Battle lines have been drawn. New York has entered the final phase of the siting process to determine where in the Catskill/ Hudson Valley Region the next casino will be authorized.
Residents from all corners of the region, even some from outside, attended the public comment event last month in Poughkeepsie to discuss the best place for a casino with the Gaming Facility Locations Board. The board is tasked with sifting through the region’s nine casino proposals and approving at least one, but a maximum of two.
The greatest source of contention is between Sullivan and Orange Counties. Sullivan proponents argue that the legislation was designed for them. They have been promised casinos in the past to revitalize their once-booming tourism economy.
“We were once again slapped in the face with all the late-to-the-game players making their pitches,” Sullivan County resident Tom Wasserman said on the addition of Orange County to the list of casino-eligible counties. “As you probably know, the casino carrot has been dangled in front of us in Sullivan County for over 40 years.”
Sullivan County business owner Craig Passante has witnessed the hotel closures and the effects it has had on the local economy. “What the casinos will mean to us is traffic,” Passante said. “What the casinos will mean to us is bringing back tourism, that’s what we know.”
With six of nine proposals, the situation in Orange County is a little more complicated. Those in favor of a casino in northern Orange County, where there are three bids, claim a casino in both Sullivan and northern Orange would be best for the state and goal of the legislation and that a casino in each county would revitalize impoverished areas like Newburgh.
“When you consider the density of the poverty in that 20-mile square radius the number of people…never mind the percentage, but the sheer number of people that really need to have help, there is no place else in this region that needs it like this city does,” said City of Newburgh Mayor Judy Kennedy, citing a range of infrastructure problems, using statistics to make her case that Newburgh was in worse shape than Sullivan County.

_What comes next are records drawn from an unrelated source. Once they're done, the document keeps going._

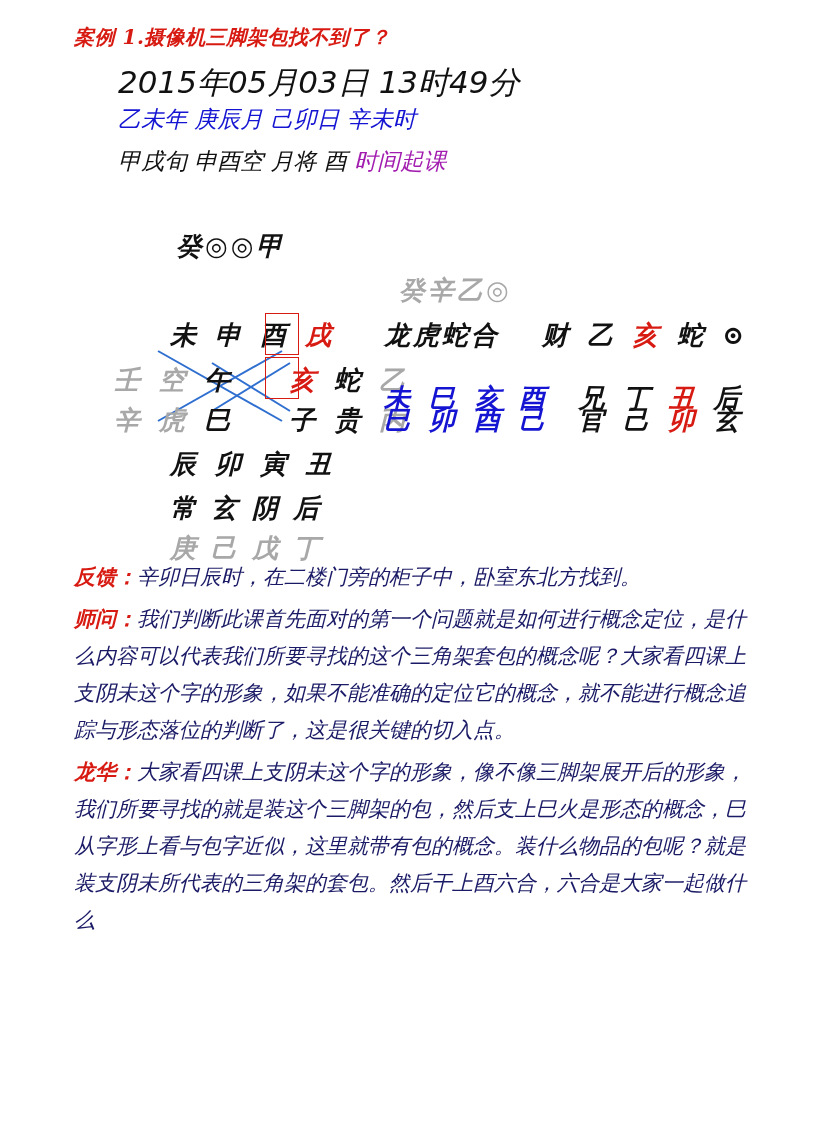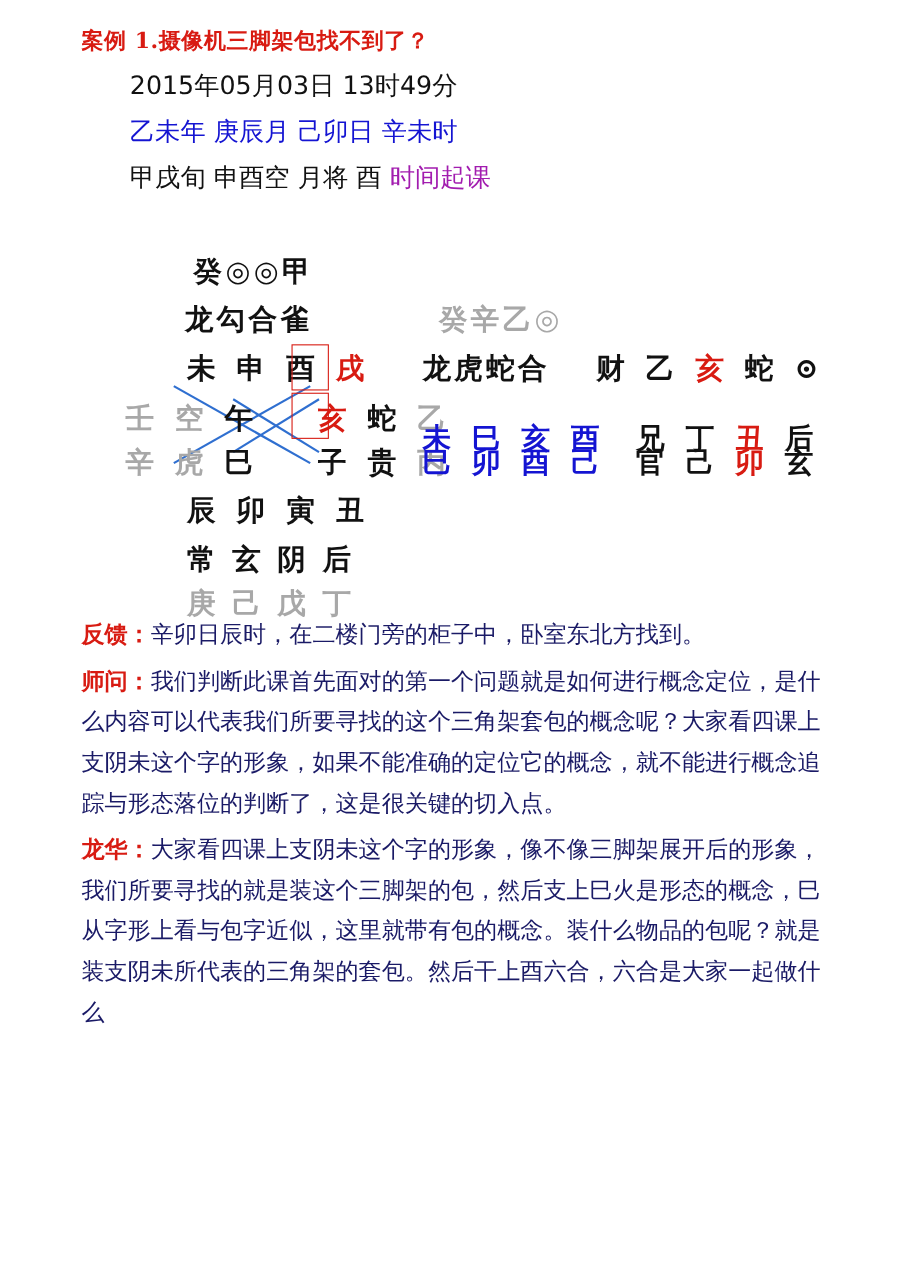"案例 1.摄像机三脚架包找不到了？" .page { font-style: none -> italic }
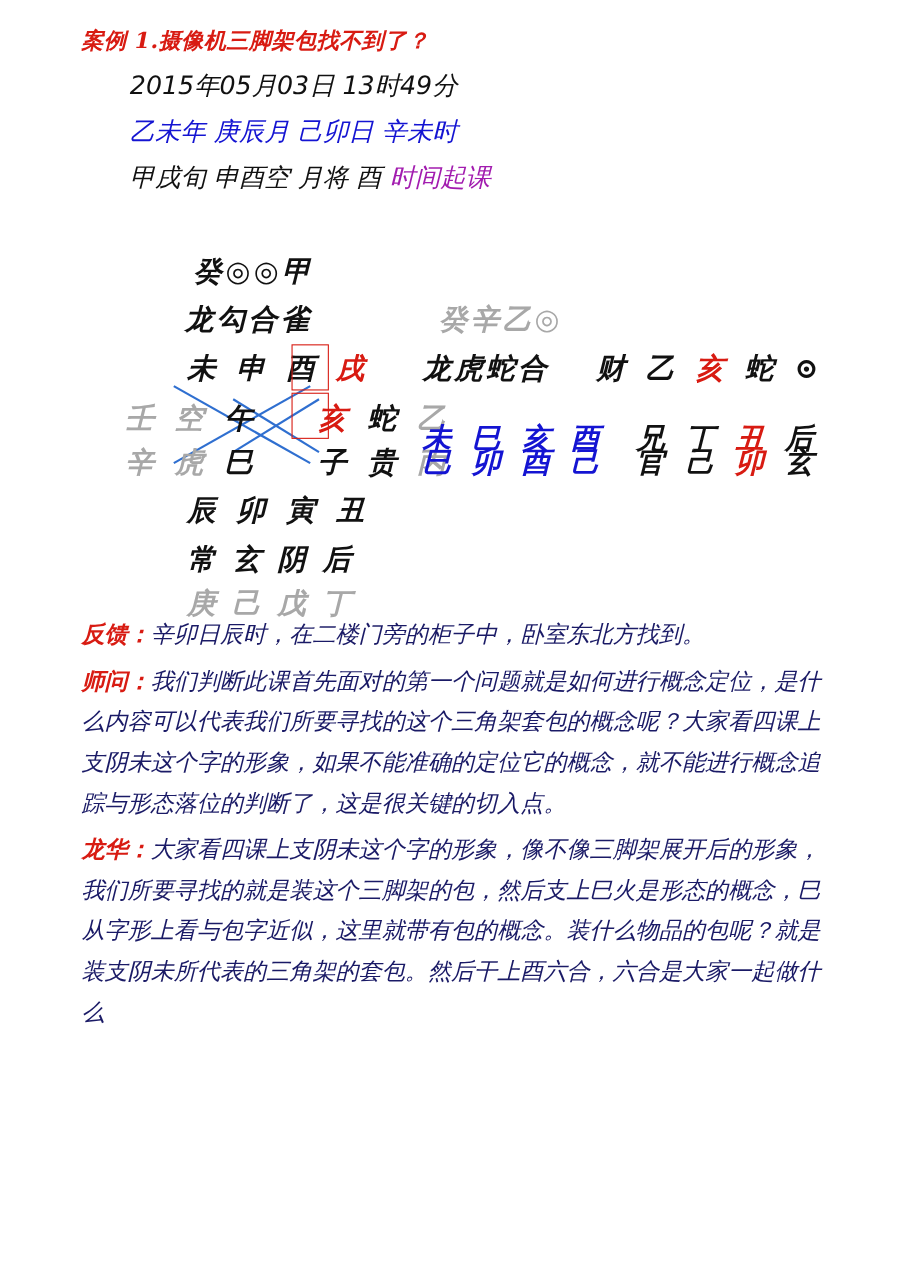"2015年05月03日 13时49分" .datetime-line { font-size: 23px -> 31px }
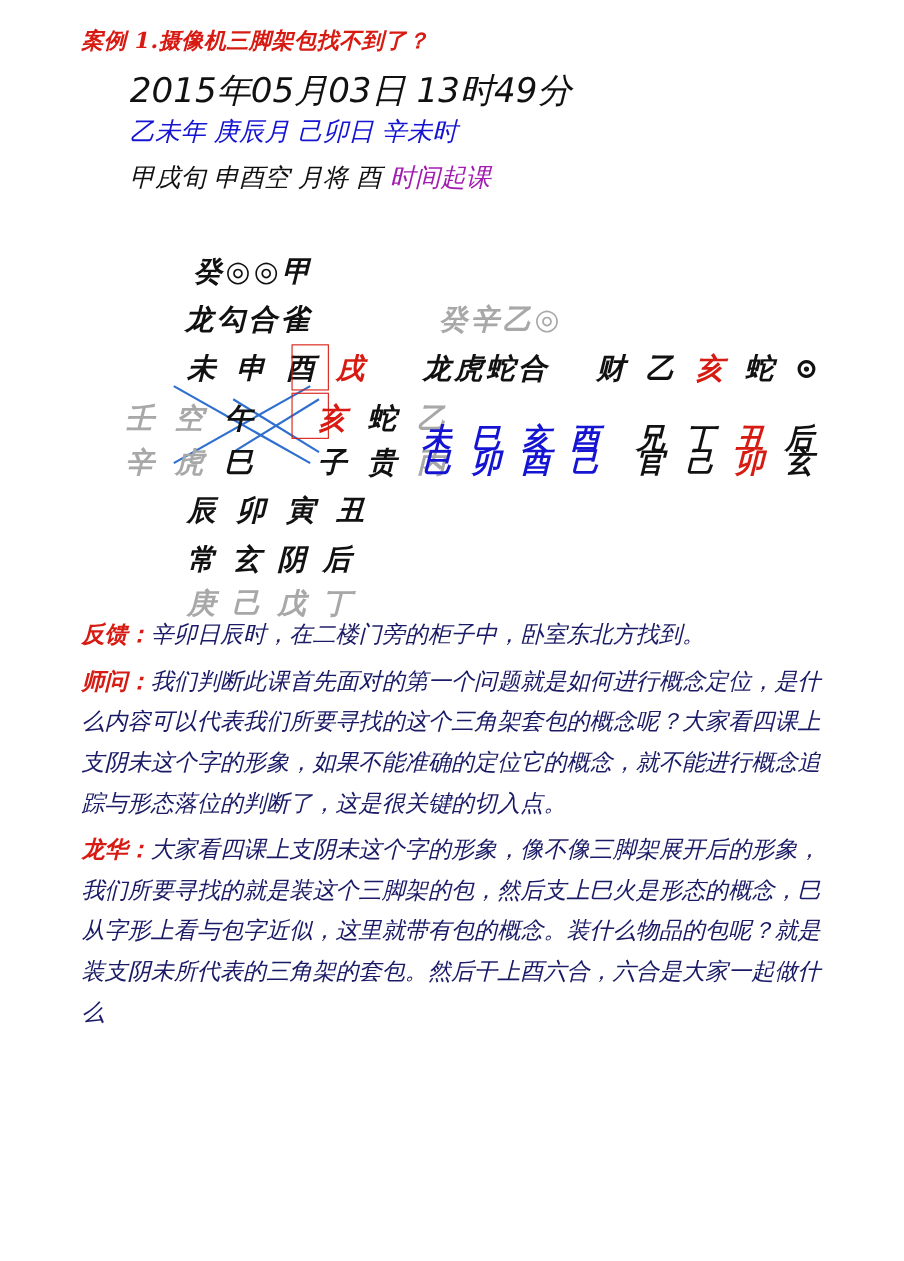"龙勾合雀" div.row { html: <div>龙勾合雀</div> -> none }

Kennedy, like most supporters of a Newburgh, New Windsor, or Montgomery casino, believes that Sullivan County deserves a casino, and that the two areas would complement each other.
Southern Orange County is more of a mixed bag. The bids there have a strong potential for immense revenue given their proximity to New York City and their location on the New York State Thruway. However, there has been strong opposition within the communities in the area. Sullivan and northern Orange residents assert a casino that far south would cut off Sullivan County from New York City tourists.
Attendee Dan Gladden highlighted the lack of community support as a factor that must be considered in the board’s decision, stating there are other areas with unanimous casino support. Gladden then read off U.S. Census Bureau data placing the economics of Tuxedo well above Sullivan or Ulster County.
“Tuxedo’s income is more than double Sullivan’s and is 66 percent higher than Ulster’s,” Gladden said.
Residents within this community don’t feel the area is in need in comparison to other areas, and fear the effects development will have on the local nature preserves.
Attendee Joan Cerrone said Tuxedo is worth revitalizing; when the high-income area of Tuxedo Park is removed from the equation, Tuxedo will have income on par with the rest of the county, but he has environmental concerns.
“It is important also to say that $30 million has been pledged for parklands as well as to address any concerns for land preservation,” Cerrone said.
The decision of where to site the casinos is in the hands of the board and is slated to be made in “early fall,” according to the New York State Gaming Commission’s website. Residents will have to be patient and see if their voices have made an impact.